ROUTE – Redistribution Nuance #1 – Admin Distance FTW
I just got back from Global Knowledge’s ROUTE class, and I must say that it was a great class. John Barnes puts on quite the show and is the best instructor I’ve ever had. I digress, though.
One of the topics we covered was route redistribution, so I went back to the hotel one night and fired off this network in GNS3 to study a bit.
The object was to see how redistributing statics into OSPF and into EIGRP differ. It was also an opportunity to see how EIGRP redistributes into OSPF (and OSPF into EIGRP, but I didn’t make it that far). To do that, I redistributed 10.10.10.0/24 from R1 into OSPF and 10.10.20.0/24 from R4 into EIGRP. I then had R2 and R5 redistribute all EIGRP routes into OSPF. It’s a nice mix, but I saw some weirdness in the paths to 10.10.20.0/24.
Here’s the simple config from R4 that shows the redistribution. I’m just shoving the static routes into EIGRP without touching the K-values.
ip route 10.10.20.0 255.255.255.0 Null0 <SNIP> router eigrp 1 redistribute static network 10.0.0.4 0.0.0.0 network 192.168.101.0 no auto-summary
Nothing out of the ordinary going on there. I can see the route on R3 and R2 as a “D EX”.

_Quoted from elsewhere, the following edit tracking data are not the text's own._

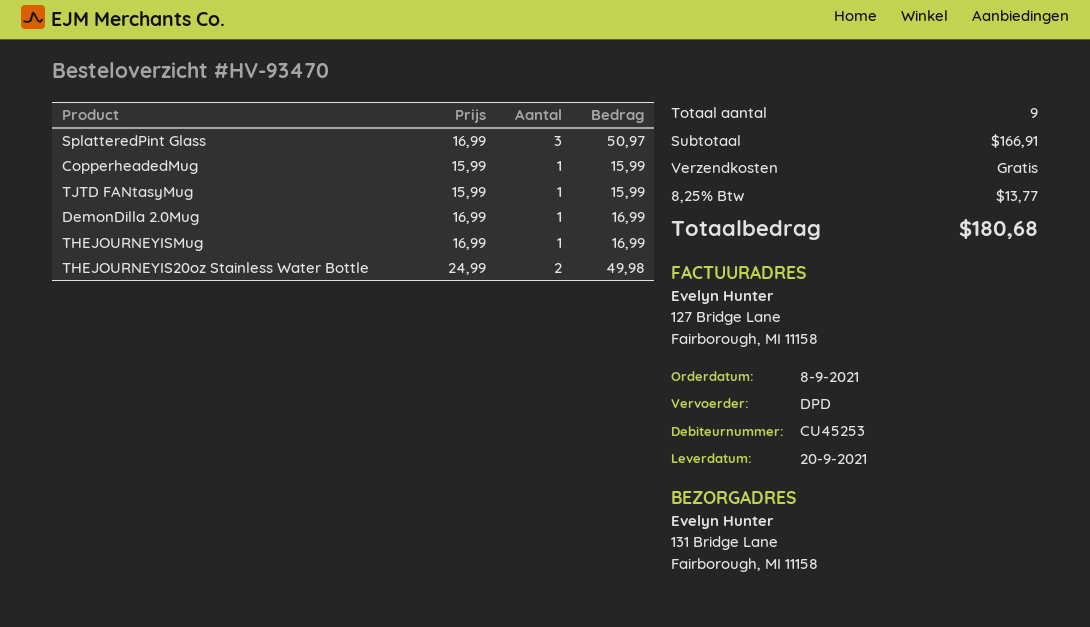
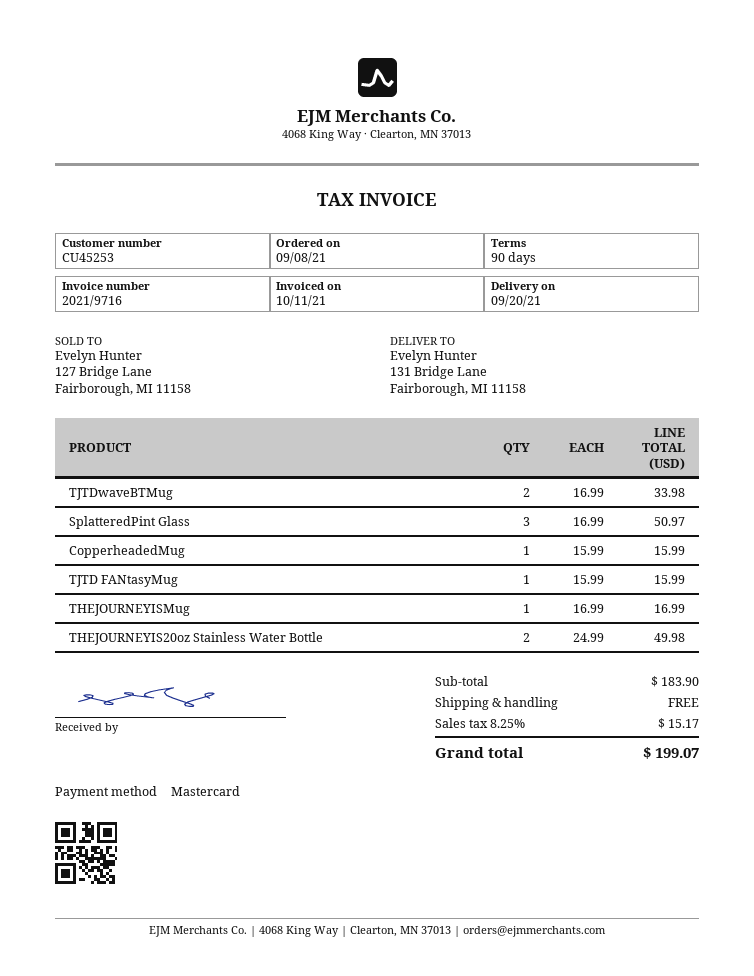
DemonDilla 2.0Mug: 1 x 16.99 = 16.99 -> none
TJTDwaveBTMug: none -> 2 x 16.99 = 33.98
subtotal: 166.91 -> 183.90
tax: 8.25% = 13.77 -> 8.25% = 15.17
total: 180.68 -> 199.07

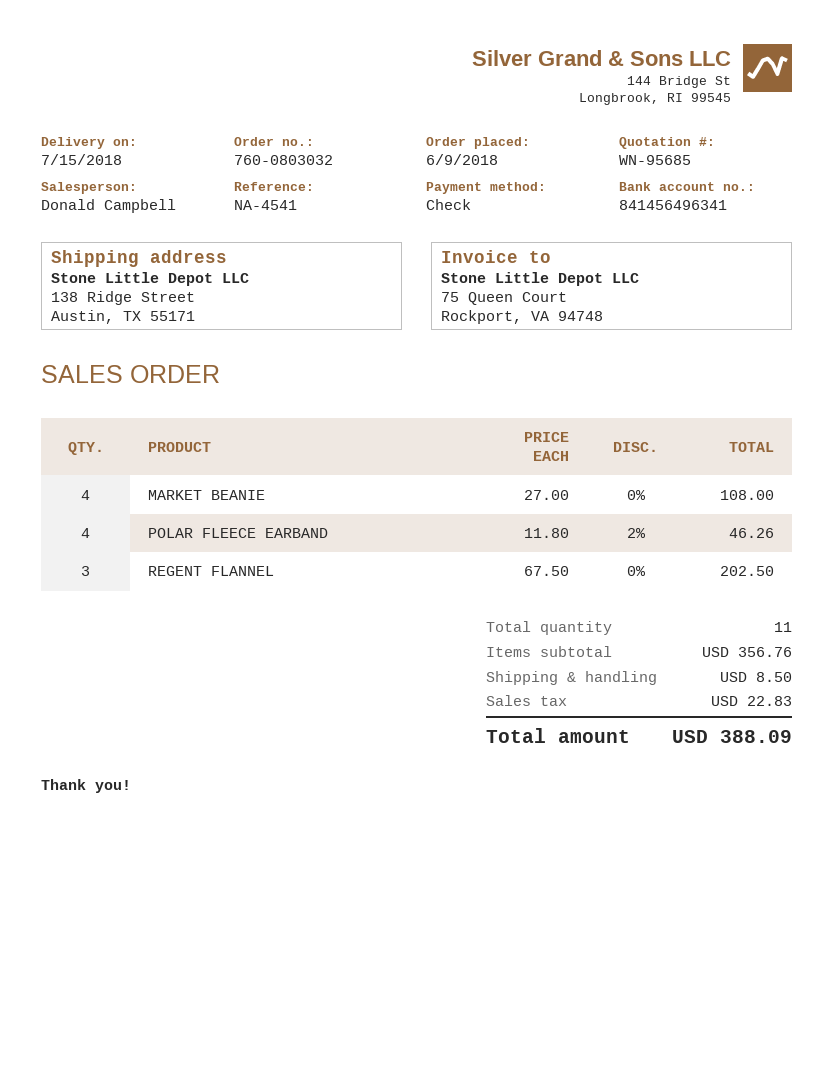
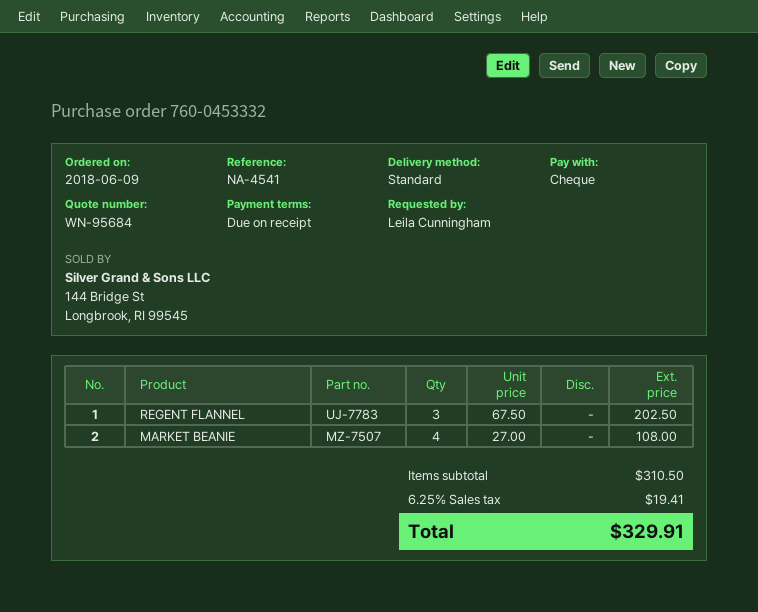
quote number: WN-95685 -> WN-95684
order number: 760-0803032 -> 760-0453332
POLAR FLEECE EARBAND: 4 x 11.80 - 2% = 46.26 -> none
subtotal: 356.76 -> 310.50
shipping: 8.50 -> none
tax: 22.83 -> 19.41
total: 388.09 -> 329.91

D EX 10.10.20.0/24 [170/281600] via 192.168.101.104, 00:29:33, Ethernet0/0
It’s not the case for R5, though. Check this out.
O E2 10.10.20.0/24 [110/20] via 192.168.0.102, 00:34:52, Ethernet0/0
That, my friend, is an external OSPF route (Type-5 LSA for those scoring at home) going through R2. Why the heck does that happen? The physical path is shorter through R4, but it really comes down to administrative distance. EIGRP has an AD of 90, but external EIGRP routes (D EX) have an AD of 170. Since OSPF routes have an AD of 110, the OSPF route wins. Even though you may have a much “better” route through one protocol, simply having a route in another protocol with a lower AD will be enough to win.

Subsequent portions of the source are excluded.